**SOURCE DATA**:
[Start of Attachment]

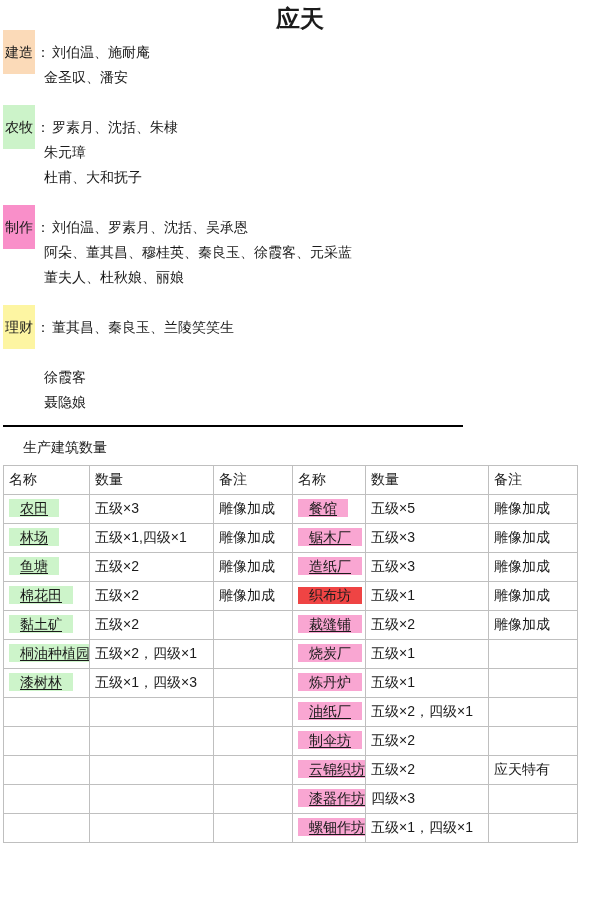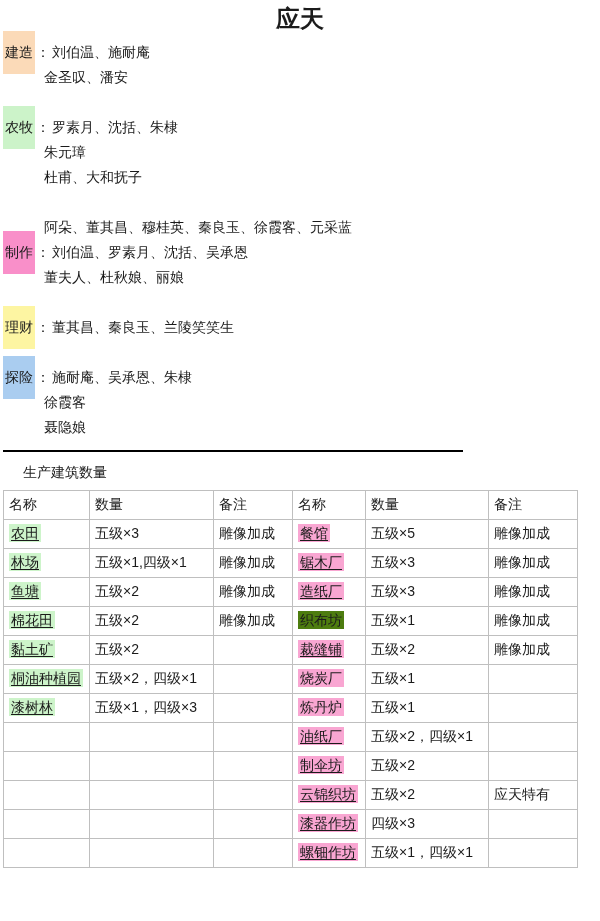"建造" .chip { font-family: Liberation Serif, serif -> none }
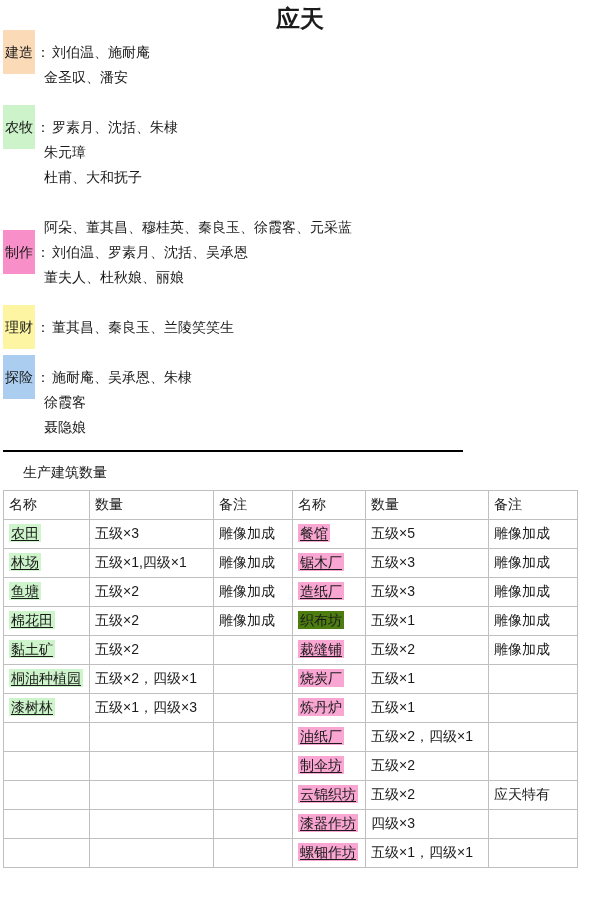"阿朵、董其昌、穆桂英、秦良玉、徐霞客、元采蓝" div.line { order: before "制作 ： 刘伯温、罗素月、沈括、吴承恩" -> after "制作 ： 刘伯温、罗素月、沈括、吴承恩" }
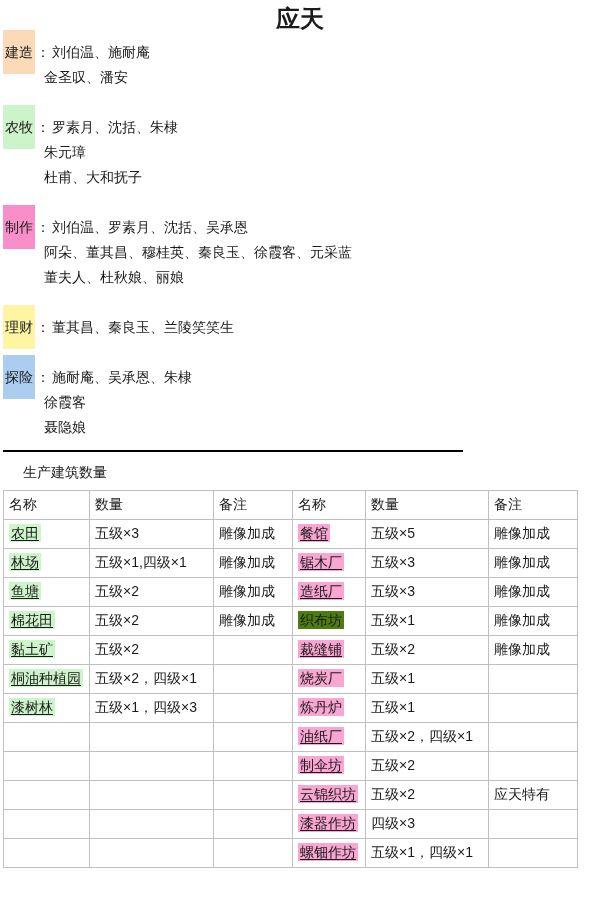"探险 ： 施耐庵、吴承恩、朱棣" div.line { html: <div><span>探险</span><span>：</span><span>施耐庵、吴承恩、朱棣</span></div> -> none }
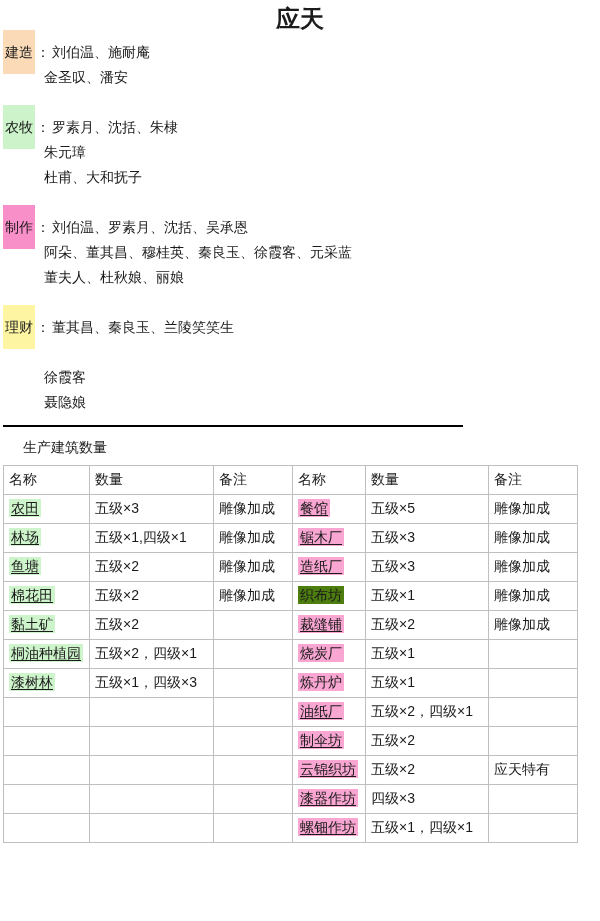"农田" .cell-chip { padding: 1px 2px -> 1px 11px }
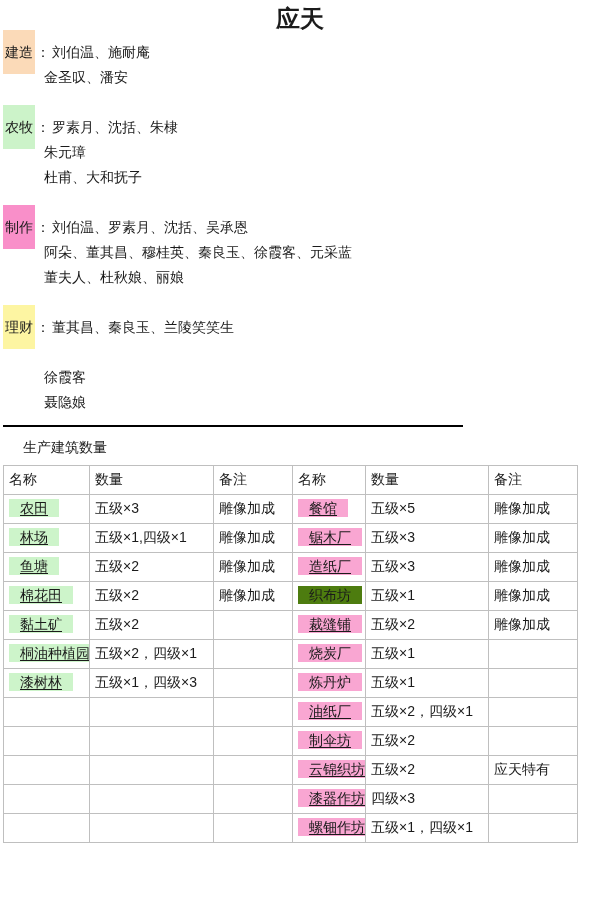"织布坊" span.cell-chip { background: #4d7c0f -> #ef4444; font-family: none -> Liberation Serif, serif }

[End of Attachment]

**REQUIREMENT**:
The lines running from the beginning of the listing above through the line that holds "padding: 1px 2px" are to be duplicated exactly, both ends kept, pictures omitted.

**WRITTEN ANSWER**:
"建造" .chip { font-family: Liberation Serif, serif -> none }
"阿朵、董其昌、穆桂英、秦良玉、徐霞客、元采蓝" div.line { order: before "制作 ： 刘伯温、罗素月、沈括、吴承恩" -> after "制作 ： 刘伯温、罗素月、沈括、吴承恩" }
"探险 ： 施耐庵、吴承恩、朱棣" div.line { html: <div><span>探险</span><span>：</span><span>施耐庵、吴承恩、朱棣</span></div> -> none }
"农田" .cell-chip { padding: 1px 2px -> 1px 11px }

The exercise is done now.